--- EXERCISE MATERIAL ---

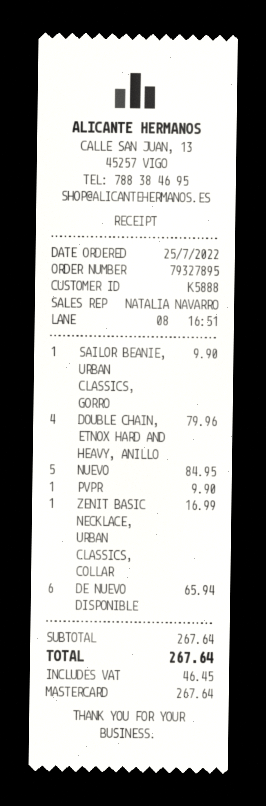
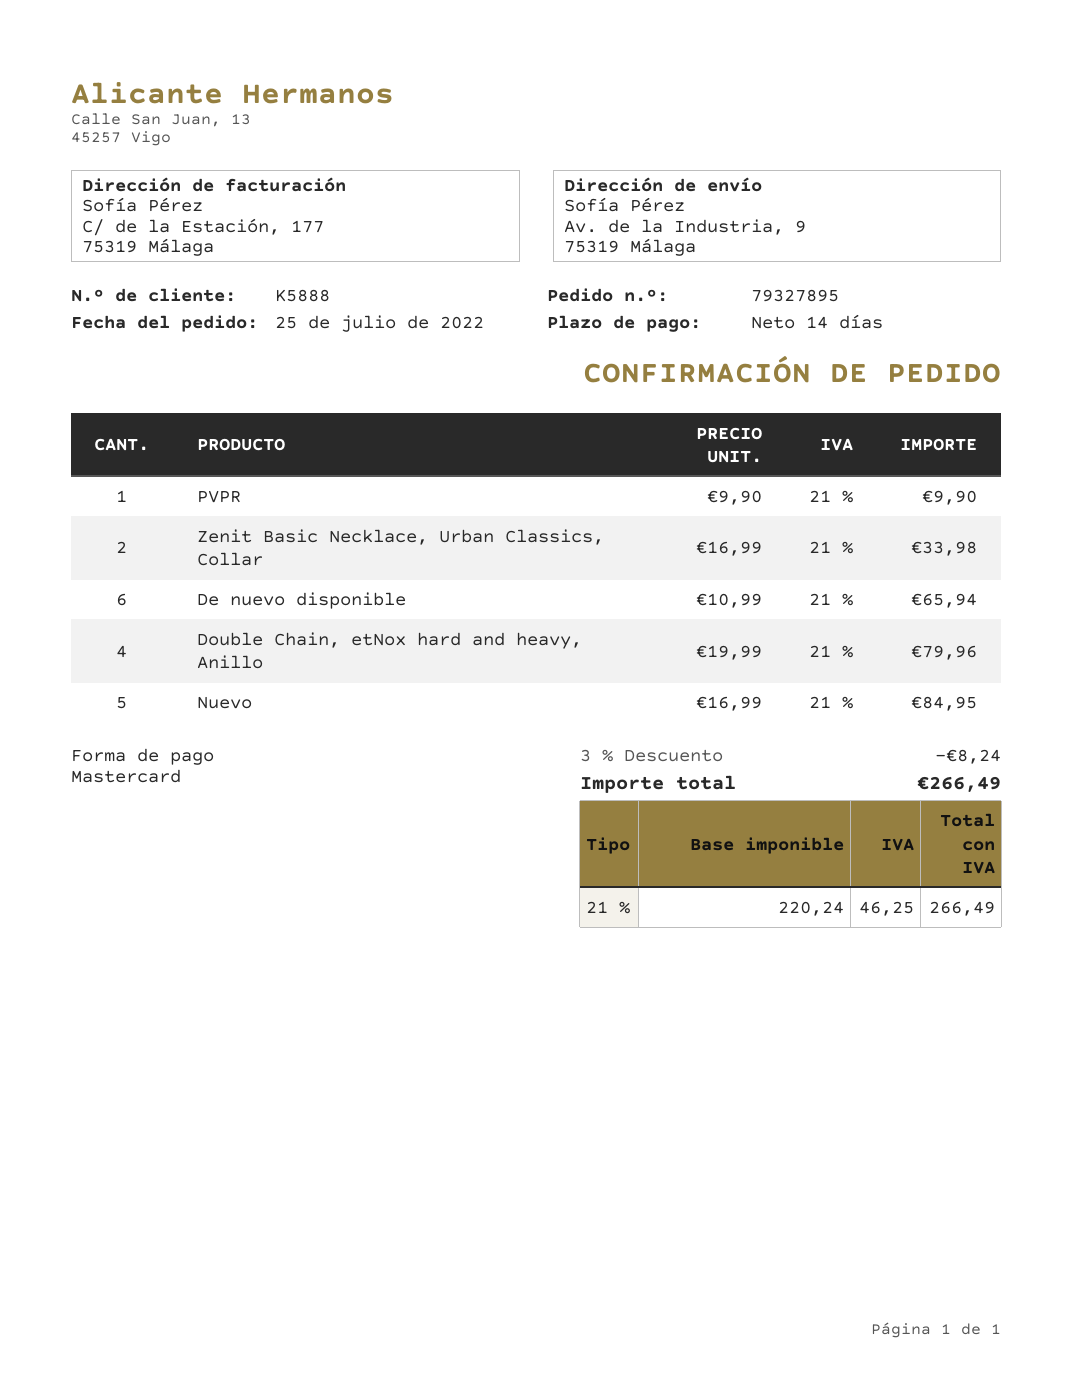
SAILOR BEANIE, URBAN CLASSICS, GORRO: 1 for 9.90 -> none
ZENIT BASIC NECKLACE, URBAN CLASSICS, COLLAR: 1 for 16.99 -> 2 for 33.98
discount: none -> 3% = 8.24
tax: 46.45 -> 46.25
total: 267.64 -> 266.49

---

In the material above, find each line that has the string "CLASSICS" and return it.

SAILOR BEANIE, URBAN CLASSICS, GORRO: 1 for 9.90 -> none
ZENIT BASIC NECKLACE, URBAN CLASSICS, COLLAR: 1 for 16.99 -> 2 for 33.98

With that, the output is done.